On 09/21/2012 02:45 PM, Eric Blake wrote:
From: Benjamin Cama <benjamin.cama@telecom-bretagne.eu>
Le mercredi 20 juin 2012 à 11:05 +0100, Daniel P. Berrange a écrit :
I think you also need to have a VIR_FOFRCE_CLOSE(tapfd) in the very last of the cleanup jump labels. Since between the time we open the tapfd & close it, we might have done a 'goto err1' or similar. Yes, I forgot that. New patch following.
Looks reasonable apart from the cleanup bug. Thanks. BTW, if this patch is commited, I'm already in AUTHORS under another email address, which is OK.
This is my attempt at resolving the merge conflict, but I'm not confident enough with the original patch, nor with my test environment, to see if I actually solved anything (not to mention the commit message used by 'git am' is horrible). Is it worth using this version?
Whatever we push should have the commit log message from the first version of the patch. That gave a very good description of the problem, and why the patch is IFUPing a tap device that's connected to the bridge, but has no IP address (v6 or v4), no backend connection, and no traffic flowing over it.

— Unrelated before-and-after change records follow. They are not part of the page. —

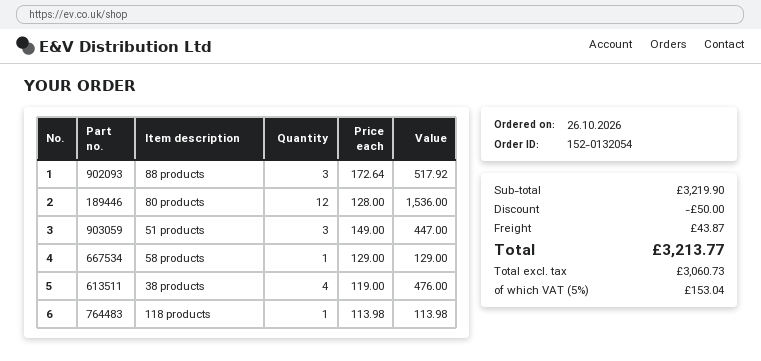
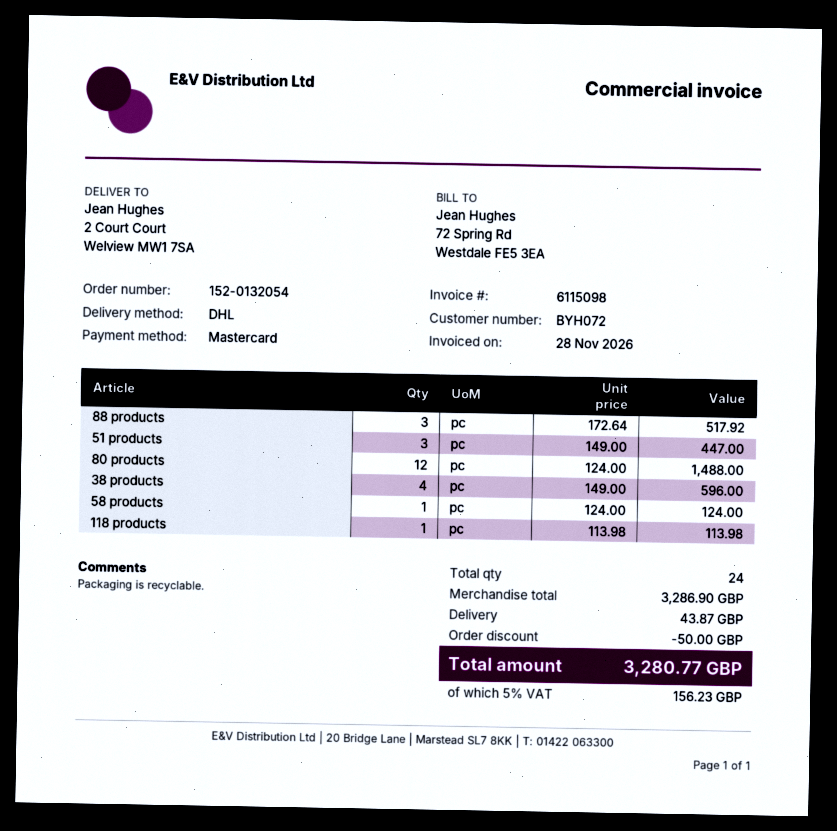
80 products: 12 x 128.00 = 1536.00 -> 12 x 124.00 = 1488.00
58 products: 1 x 129.00 = 129.00 -> 1 x 124.00 = 124.00
38 products: 4 x 119.00 = 476.00 -> 4 x 149.00 = 596.00
subtotal: 3219.90 -> 3286.90
tax: 5% = 153.04 -> 5% = 156.23
total: 3213.77 -> 3280.77

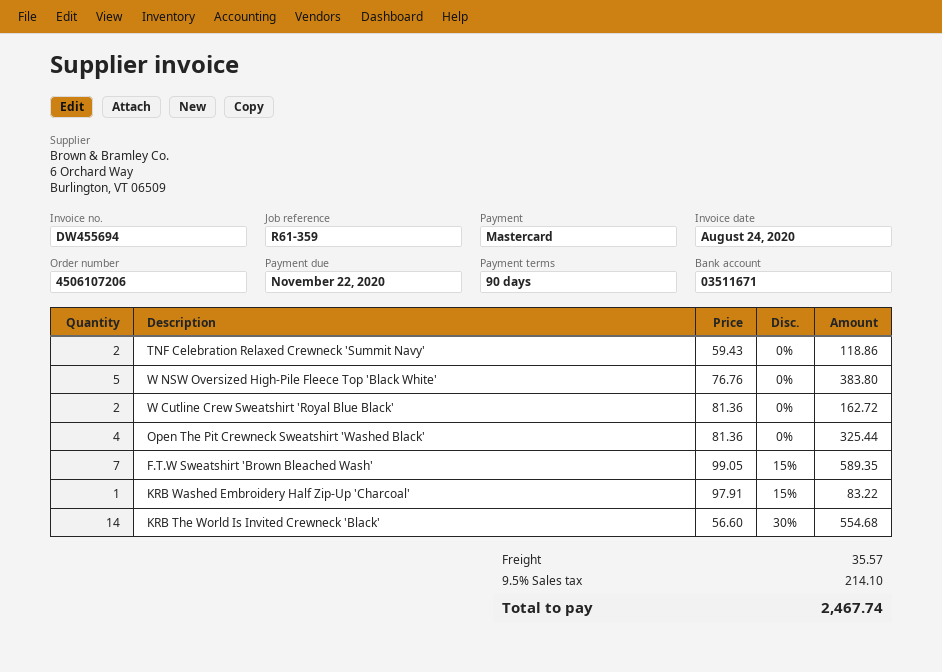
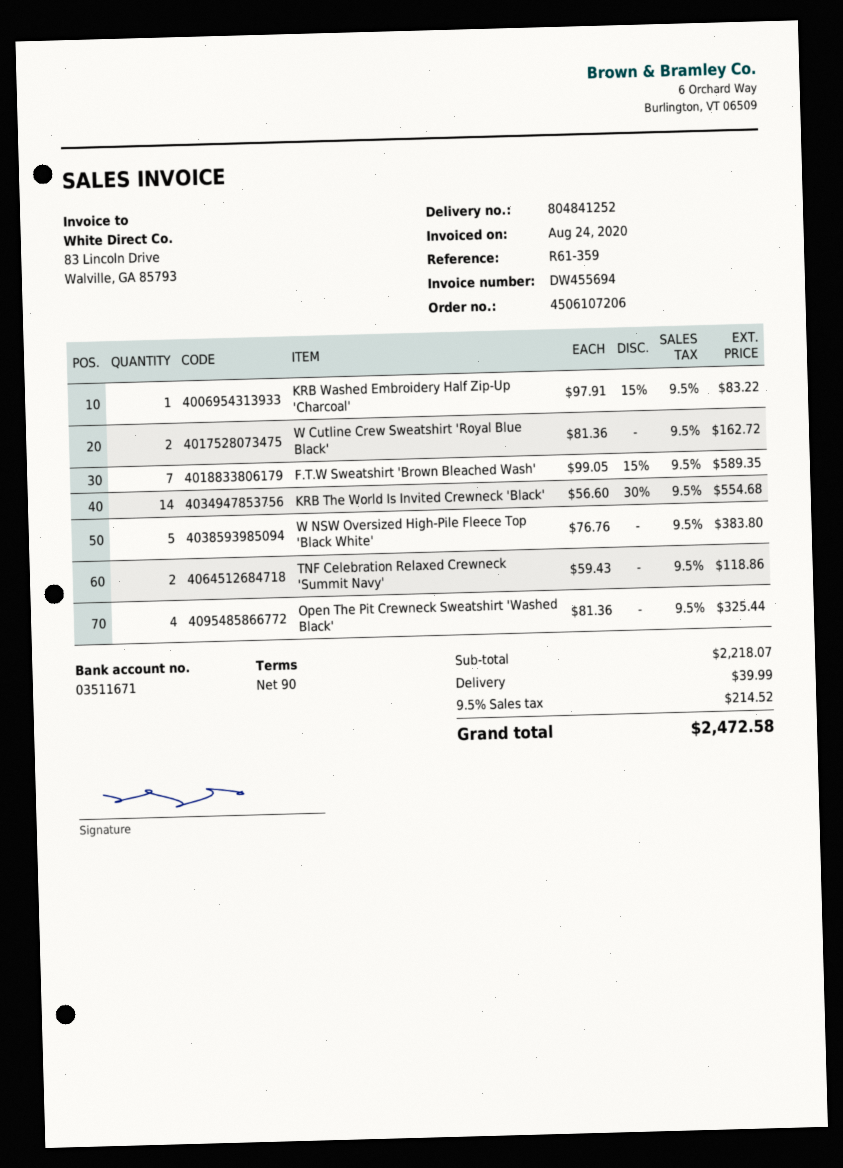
shipping: 35.57 -> 39.99
tax: 9.5% = 214.10 -> 9.5% = 214.52
total: 2467.74 -> 2472.58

It seems very counterintuitive until you read the explanation in the original version.
src/network/bridge_driver.c | 22 ++++++++++++++++++++-- src/uml/uml_conf.c | 3 ++- src/util/virnetdevtap.c | 24 ++++++++++++++---------- src/util/virnetdevtap.h | 2 ++ 4 files changed, 38 insertions(+), 13 deletions(-)
diff --git a/src/network/bridge_driver.c b/src/network/bridge_driver.c index fce1739..33aba74 100644 --- a/src/network/bridge_driver.c +++ b/src/network/bridge_driver.c @@ -65,6 +65,7 @@ #include "virnetdevtap.h" #include "virnetdevvportprofile.h" #include "virdbus.h" +#include "virfile.h"
#define NETWORK_PID_DIR LOCALSTATEDIR "/run/libvirt/network" #define NETWORK_STATE_DIR LOCALSTATEDIR "/lib/libvirt/network" @@ -993,6 +994,7 @@ networkRadvdConfContents(virNetworkObjPtr network, char **configstr) " AdvSendAdvert on;\n" " AdvManagedFlag off;\n" " AdvOtherConfigFlag off;\n" + " IgnoreIfMissing on;\n"
This was added to the patch after V2, and I don't see any explanation why. Does this just silence the complaint log messages when the dummy tap is down?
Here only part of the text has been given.